Top of MATERIAL TO PROCESS

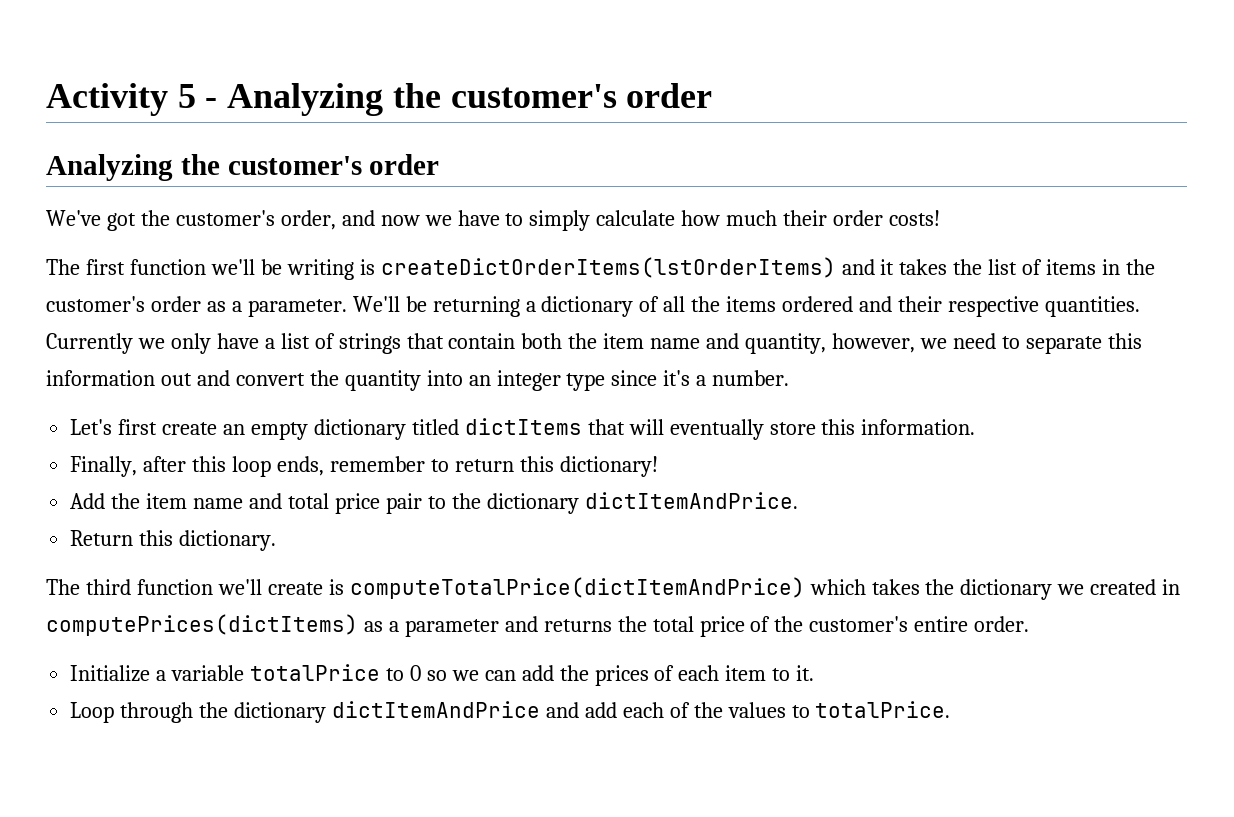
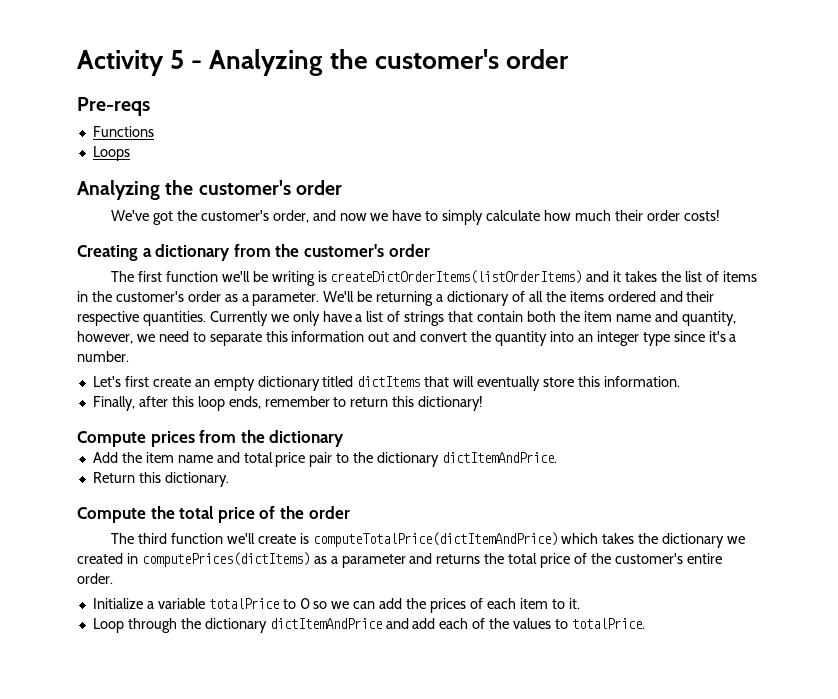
(713, 95) none -> [77,97,150,116] [92,126,154,137] [92,146,130,161] // Pre-reqs // Functions // Loops
(941, 218) none -> [77,244,430,261] // Creating a dictionary from the customer's order
[380,257,836,278] createDictOrderItems(lstOrderItems) -> [330,270,583,284] createDictOrderItems(listOrderItems)
(658, 466) none -> [77,430,345,447] // Compute prices from the dictionary
(277, 540) none -> [77,506,350,523] // Compute the total price of the order

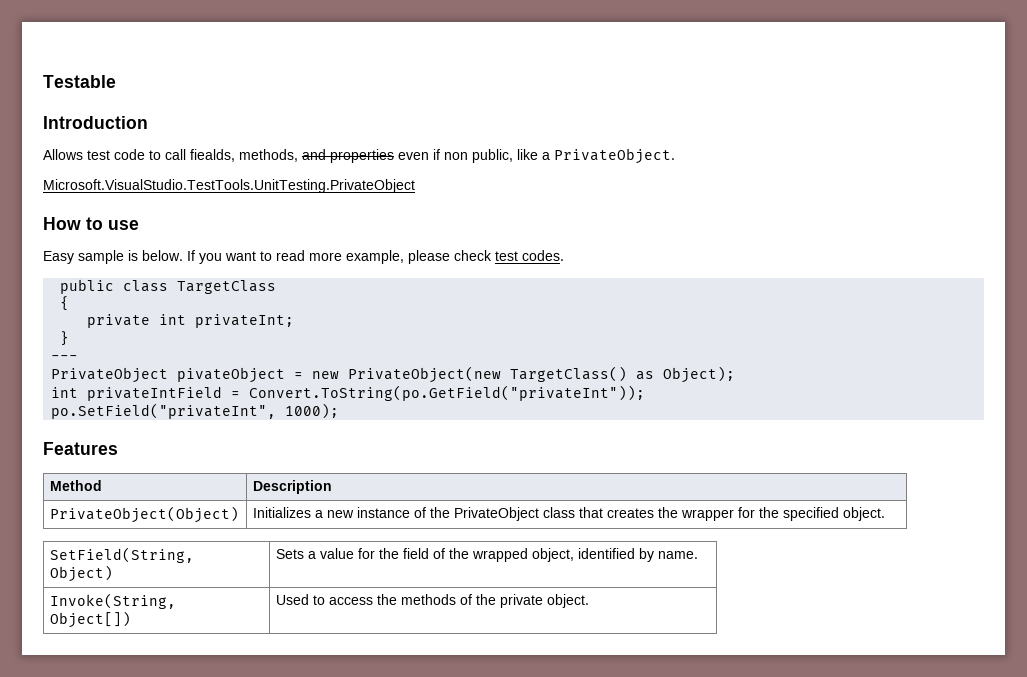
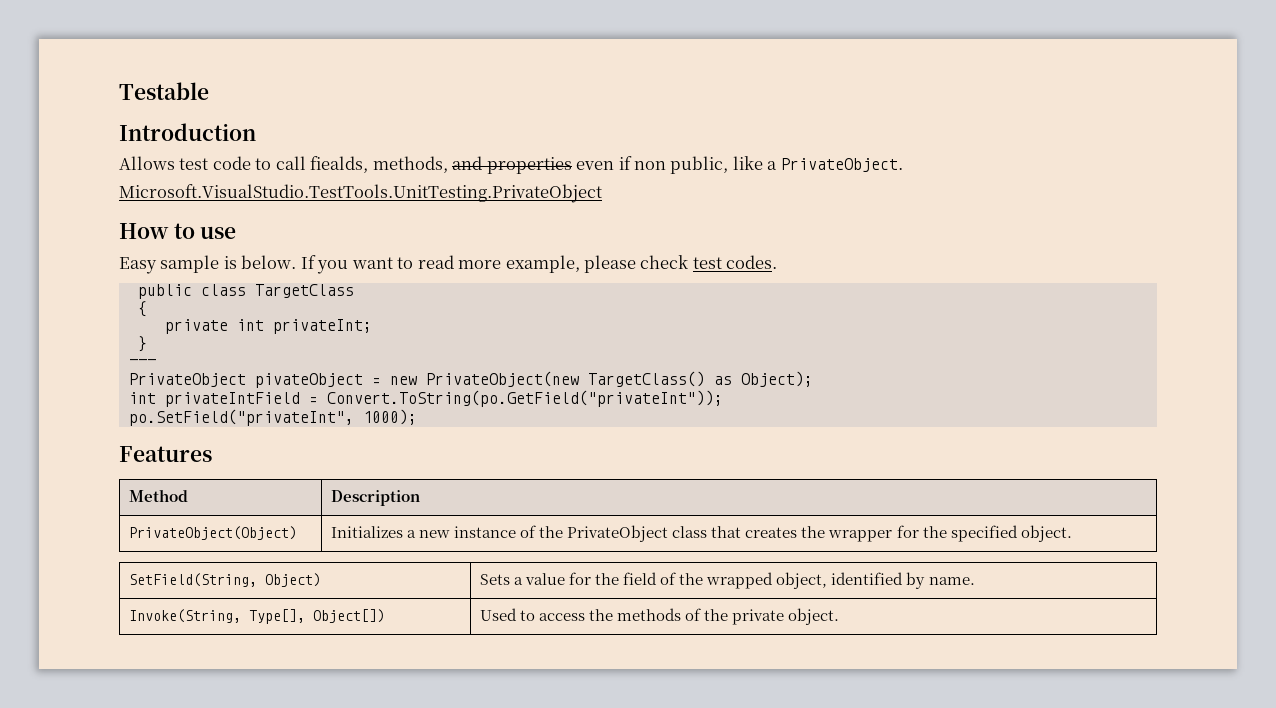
(176, 601) none -> [248,609,305,624] Type[],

Bottom of MATERIAL TO PROCESS

■ **WORK ORDER**: Which lines of the records above contain the word "from"? Report each one in full.

■ **TASK RESPONSE**:
(941, 218) none -> [77,244,430,261] // Creating a dictionary from the customer's order
(658, 466) none -> [77,430,345,447] // Compute prices from the dictionary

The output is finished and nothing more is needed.